Tribune News Service

Bengaluru, December 6

A writer friend, after a conversation about the Bangalore Literature Festival, mailed this correspondent a copy of Ernest Hemingway’s 1954 Nobel acceptance speech which had made a great impression on him.

“Writing, at its best, is a lonely life. Organisations for writers palliate the writer’s loneliness, but I doubt if they improve his writing. He grows in public stature as he sheds his loneliness and often his work deteriorates. For he does his work alone and if he is a good enough writer he must face eternity, or the lack of it, each day,” Hemingway, who chose not to attend the Nobel Banquet at Stockholm (the speech was read by the US Ambassador to Sweden), said. The point the friend was making was that writers should ideally keep away from jamborees or their work will suffer.

Bangalore Literature Festival (held on December 5 and 6) is a fairly recent phenomenon and like most things contemporary, it is celebrity centric. Bollywood scriptwriter and poet Javed Akhtar was to inaugurate the festival on December 5 but he pulled out at the last moment.

Akhtar might have given the event a miss but there were still a good number of celebrities who were around at the event. They included IT czar Nandan Nilekani and advertisement guru Piyush Pande.
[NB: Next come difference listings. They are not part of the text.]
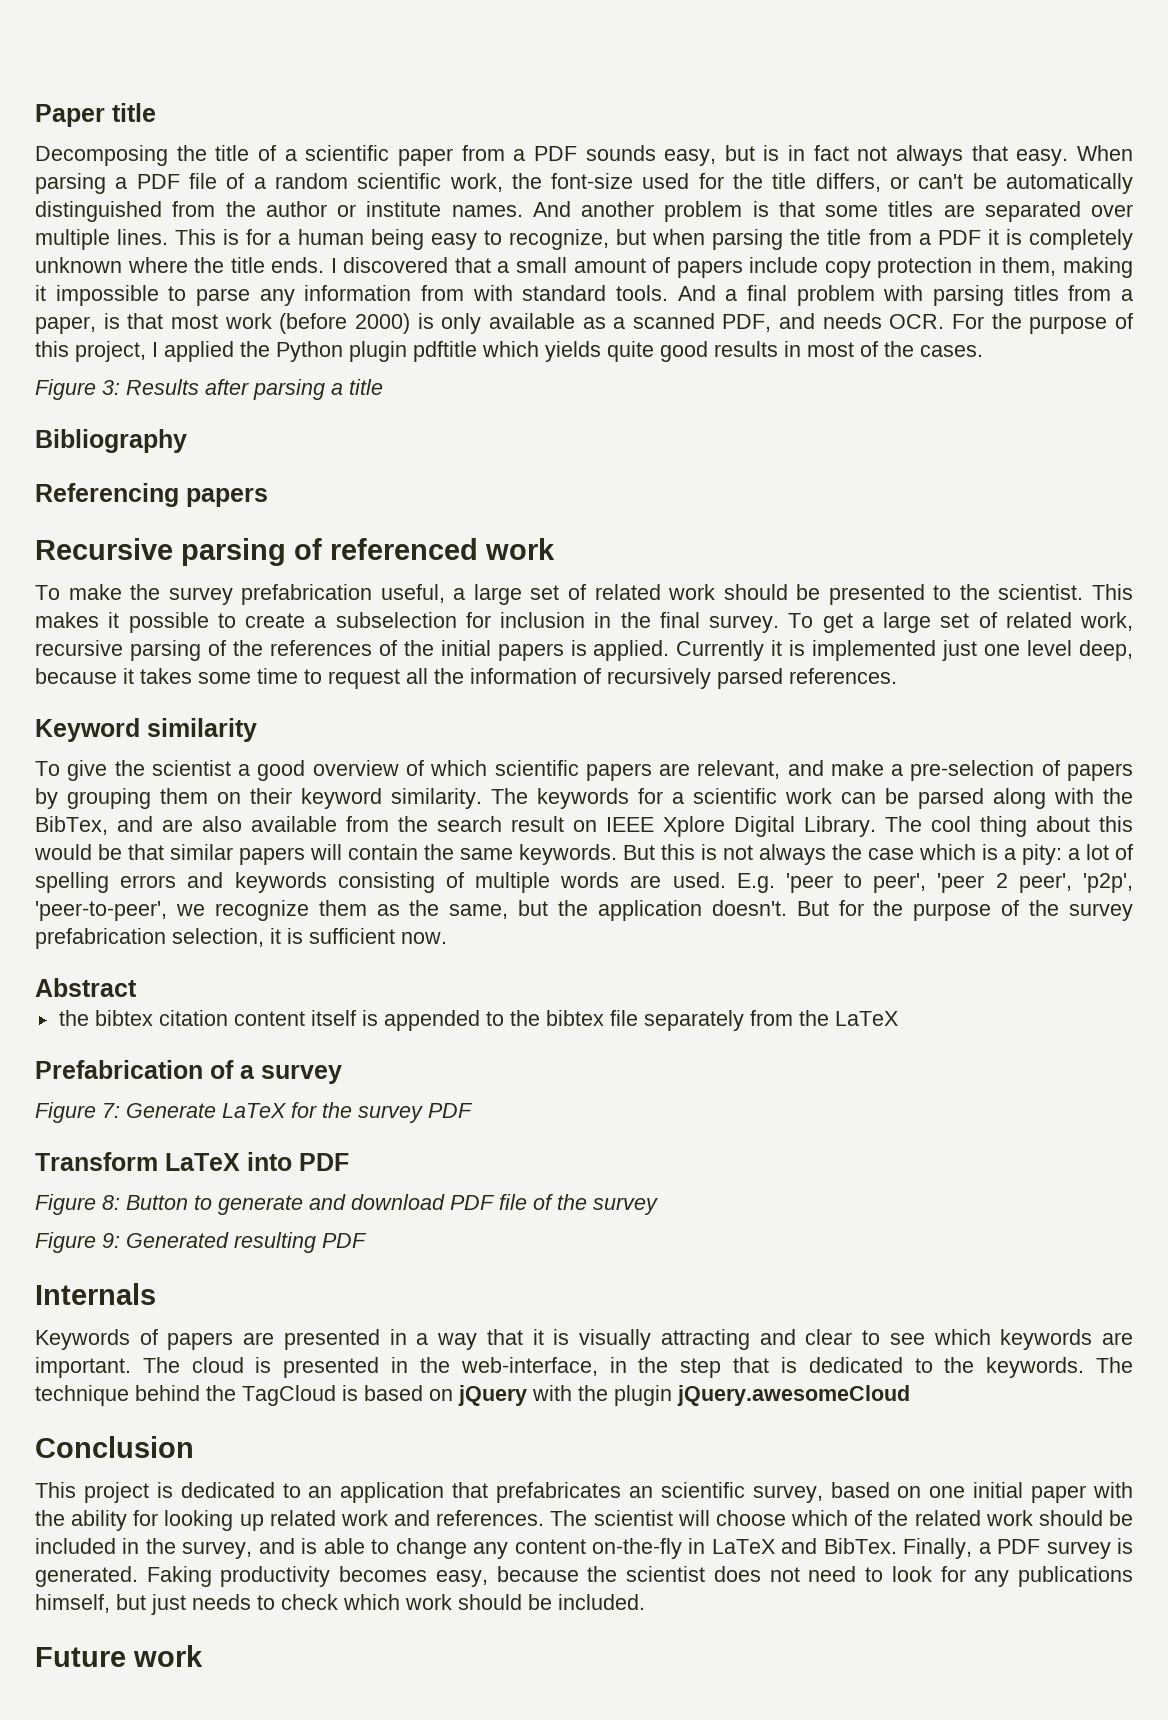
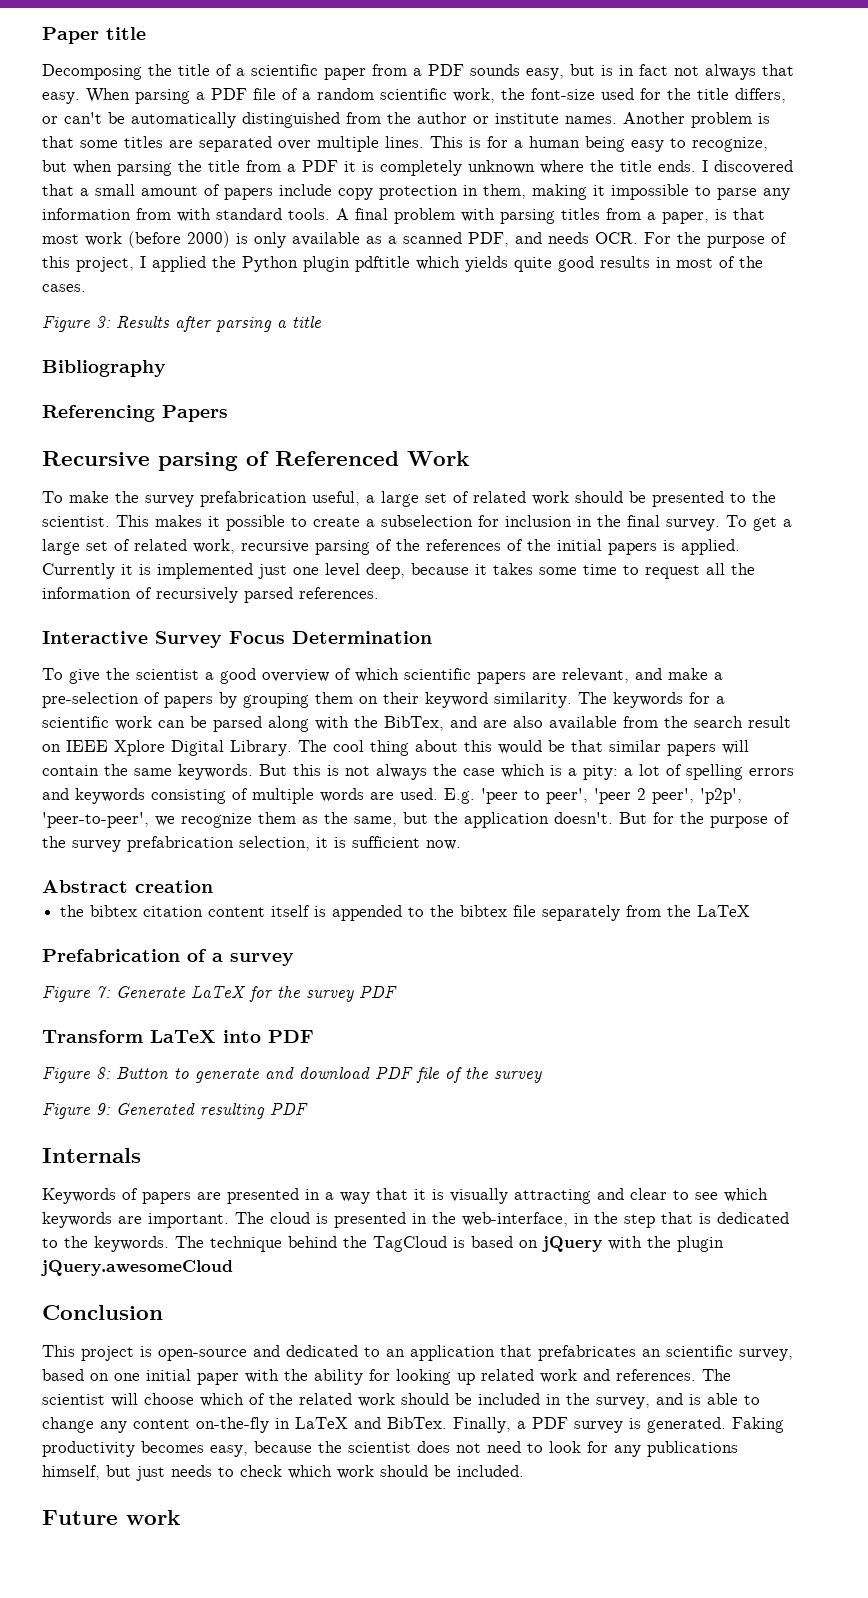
[532,201,654,217] And another -> [623,112,685,124] Another
[677,285,738,301] And a -> [336,208,349,220] A
[186,488,268,507] papers -> [162,405,228,422] Papers
[330,538,555,560] referenced work -> [275,451,469,466] Referenced Work
[35,718,257,742] Keyword similarity -> [42,631,432,648] Interactive Survey Focus Determination
(137, 987) none -> [135,880,213,893] creation
(173, 1490) none -> [158,1345,280,1361] open-source and

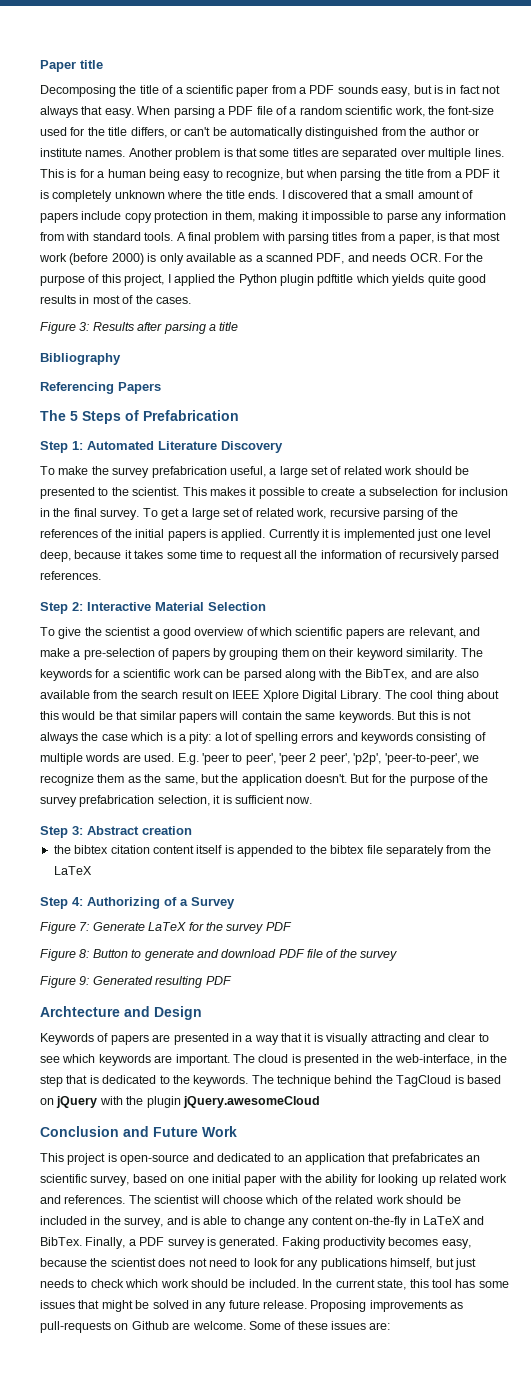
[42,451,469,471] Recursive parsing of Referenced Work -> [40,410,239,424] [40,441,283,453] The 5 Steps of Prefabrication // Step 1: Automated Literature Discovery
[42,631,432,648] Interactive Survey Focus Determination -> [40,602,266,614] Step 2: Interactive Material Selection
(461, 845) none -> [40,826,83,838] Step 3:
[42,949,294,966] Prefabrication of a survey -> [40,897,235,909] Step 4: Authorizing of a Survey
[42,1030,314,1043] // Transform LaTeX into PDF -> (292, 926) none
[42,1148,141,1163] Internals -> [40,1006,202,1020] Archtecture and Design
(163, 1312) none -> [123,1126,237,1137] and Future Work
[42,1510,180,1525] // Future work -> [302,1279,509,1290] [40,1300,464,1312] [40,1321,391,1333] In the current state, this tool has some issues that might be solved in any future release. Proposing improvements as pull-requests on Github are welcome. Some of these issues are:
Anchors of a Delhi-based English news channel were present to act as moderators at TV-style discussions. Political parties’ spokespersons Asutosh and Sambit Patra, both familiar faces on TV news bulletins, were there too. Obviously, the organisers of the Bangalore Literature Festival did not want to confine themselves to literature alone. The atmosphere might not be conducive for those who write serious literature but then the show was not too bad either and was able to produce some interesting moments. Being the first event of its kind after many writers across the country returned their awards in protest against muscle flexing by Hindu fanatics, the issue of “intolerance” inevitably figured prominently at the event.

The issue of “intolerance” had cast a shadow on the festival even before it began. Three writers, who were supposed to take part in the event, withdrew in protest against an article published by Vikram Sampath, a key organiser, accusing all those returning their awards as being “political stooges”.

The accusation boomeranged on Sampath when novelist Shashi Deshpande, while giving her keynote address at the inaugural session of the festival, articulated the fear of the writers returning their awards.

She said writers feared that their creative liberties would be curbed forever and this prompted them to try to stall the process by protesting.

Ramachandra Guha, noted writer and editor, blasted the present regime in Delhi which he called “the most philistine and anti-intellectual” to have ever come to power in India.